Despite growing up in a non-horse racing state, Ashley has been a fan of the sport since a young age. Her love for horse racing was fostered through the kids’ book series Thoroughbred by Joanna Campbell, and it was her love of reading and horses that led her to educate herself on the ins and outs of the sport. Since becoming actively involved in the industry just a few short years ago, Ashley has had the opportunity to meet many important players in the industry, attend the Eclipse Awards, see personal favorite Mucho Macho Man race twice in person, and get to personally meet and befriend many of the fantastic fans and horsemen involved in the sport.

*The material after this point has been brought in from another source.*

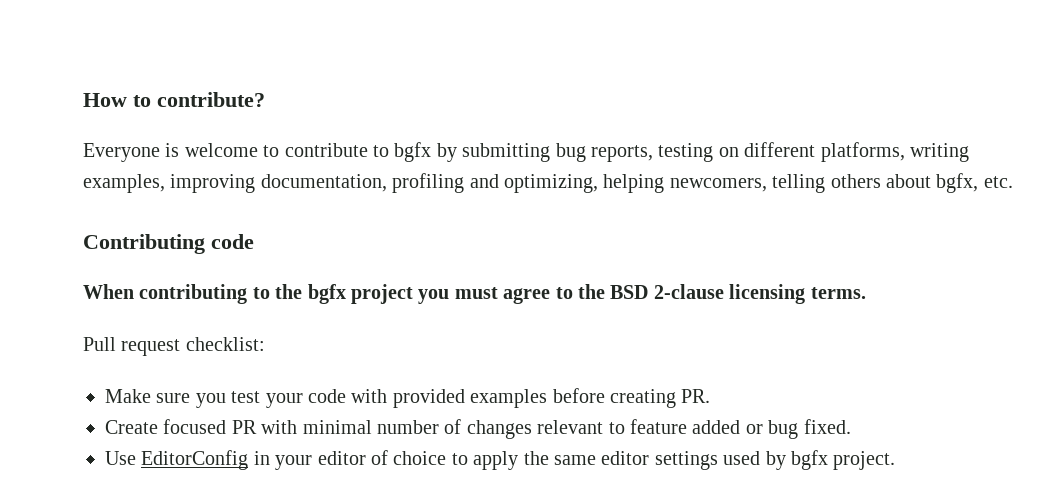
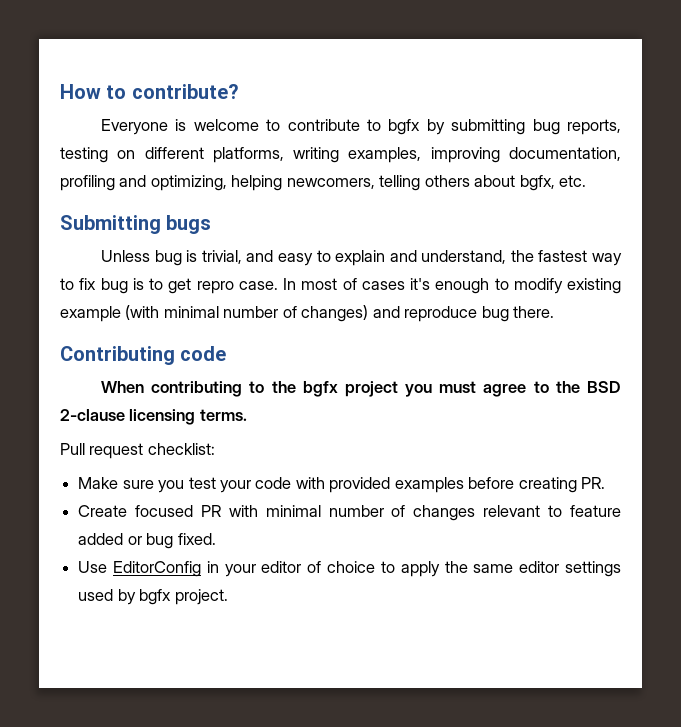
(1013, 182) none -> [60,215,212,234] [101,250,622,266] [60,278,621,294] [60,305,555,322] // Submitting bugs // Unless bug is trivial, and easy to explain and understand, the fastest way to fix bug is to get repro case. In most of cases it's enough to modify existing example (with minimal number of changes) and reproduce bug there.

Before joining Horse Racing Nation, Ashley created her own blog Wired with Ashley Paige. The idea to venture into the world of blogging came to her when she realized that she had much to say about horse racing and no one to say it to at the time. Ashley began her time with Horse Racing Nation blogging as The Florida Filly. Using that moniker, she mainly covered racing in South Florida but also blogged about nationwide racing, industry issues, and from time to time offered her opinion on how various changes could be beneficial to the industry as a whole. A move north to New Hampshire began both a new chapter in both Ashley's personal life and professional life. She currently pens the new From Coast to Coast blog for HRN, which is simply a revamped version of The Florida Filly. Don't let the new look and name change fool you, though. Ashley still brings to the table the same great coverage as From Coast to Coast as she did for The Florida Filly. Ashley also participates as a voter in the NTRA Top Thoroughbred Polls.


An alumni of Macon State College, Ashley is from Central Georgia but is currently living in New Hampshire with her husband Chris and their two sons Charlie and Michael. A stay-at-home mom, Ashley juggles parenting with blogging and her other passions. Aside from horse racing, Ashley is a fervent football fan, enjoys reading and studying history, and hopes to someday author a historical work covering the Tudor period as well as biographies of horse racing’s stars, equine and human alike.